Status update

Earlier today I switched the site off Tumblr and to my own server, hosted by Linode. So if you can see this, that’s a good sign! If you’re reading the RSS feed you might see some duplicate entries but that should settle down.

It’s now being served as a bunch of static HTML files created with a Python site generator I wrote. It’s not going to replace any of the established ones for anybody, but it was interesting to write and is fairly easy to understand. I’ll write about it when I’ve cleaned up the project.

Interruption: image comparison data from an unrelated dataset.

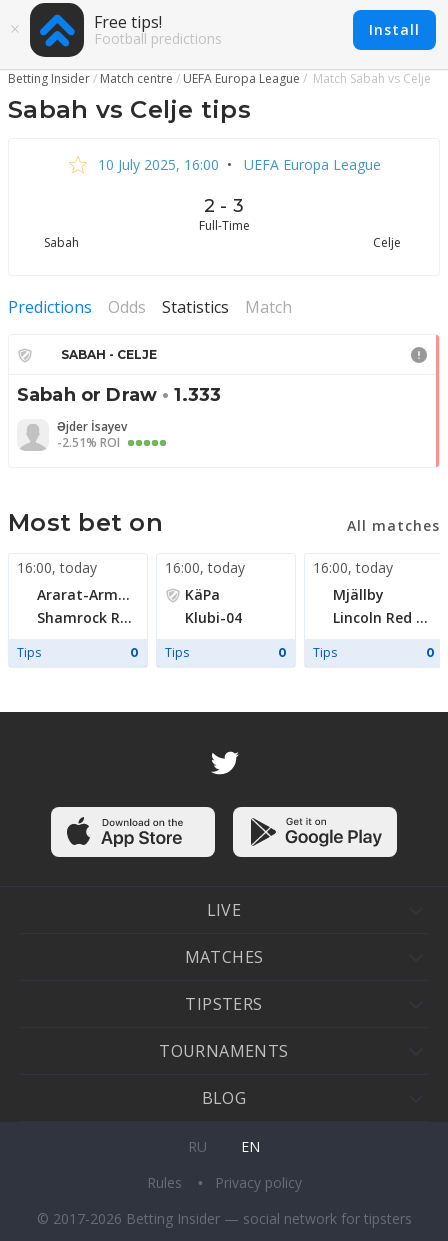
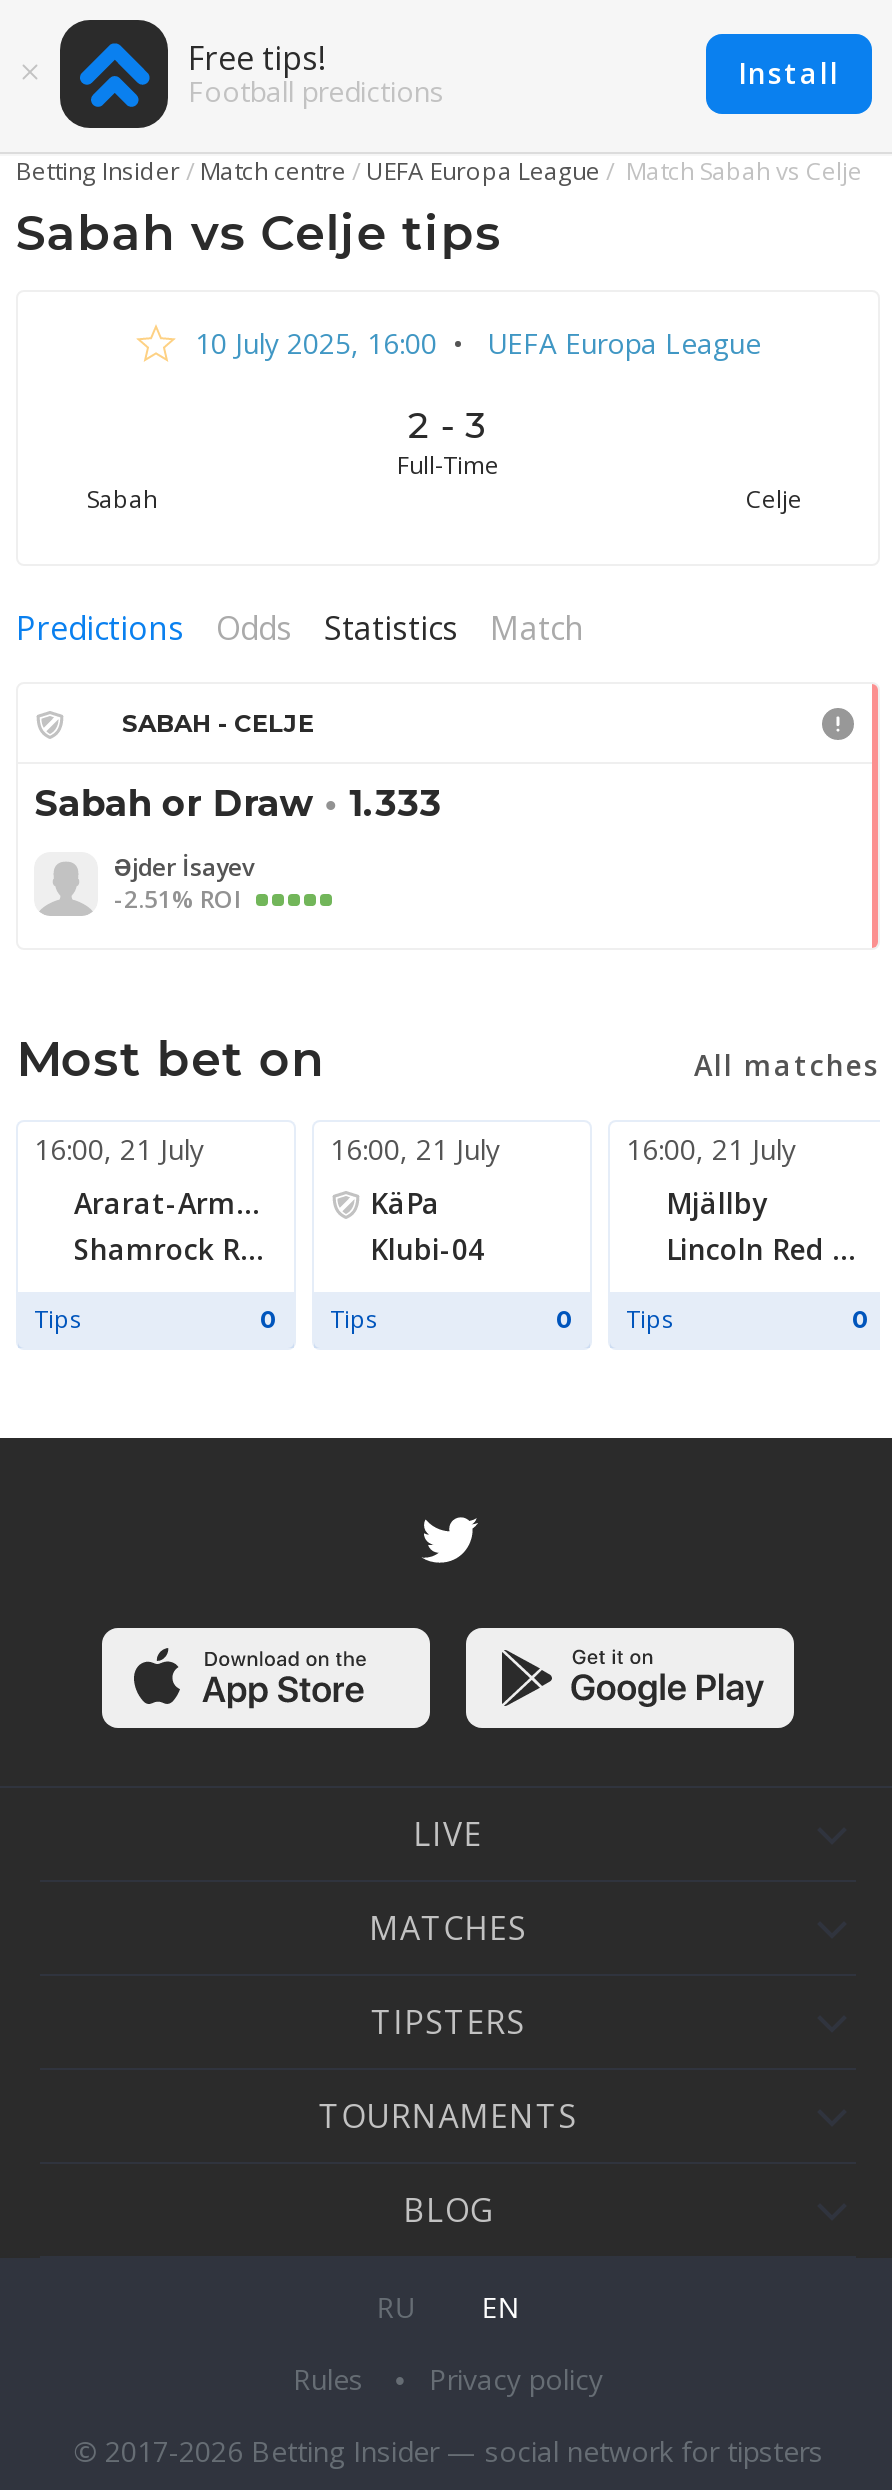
- 16:00, today
+ 16:00, 21 July

- 16:00, today
+ 16:00, 21 July

- 16:00, today
+ 16:00, 21 July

The site isn’t missing anything, so it’s done in that regard, but there’s still some things left over on my end. For a start, a BBEdit preview template and a makefile to automate the last bits.

Re: Unresponsive

Dr Drang posted recently about his trouble getting his site to work with the new responsive design mode in Safari 9 (which is very similar to the Firefox feature of the same name). He also detailed the complicated setup he has for providing his current mobile layout to small, portrait screens (ie phones) — media queries in HTML link tags and separate stylesheet files.

(I should also point out, if Dr Drang is reading, that his mobile.css file is missing the rule for #content iframe. I’m not sure if this is deliberate.)

Since I’ve fought with responsive design a couple of times, and seemingly have a need to stick my nose into other people’s business, I wondered how difficult it would be to combine the two separate CSS files and get responsive design mode to work.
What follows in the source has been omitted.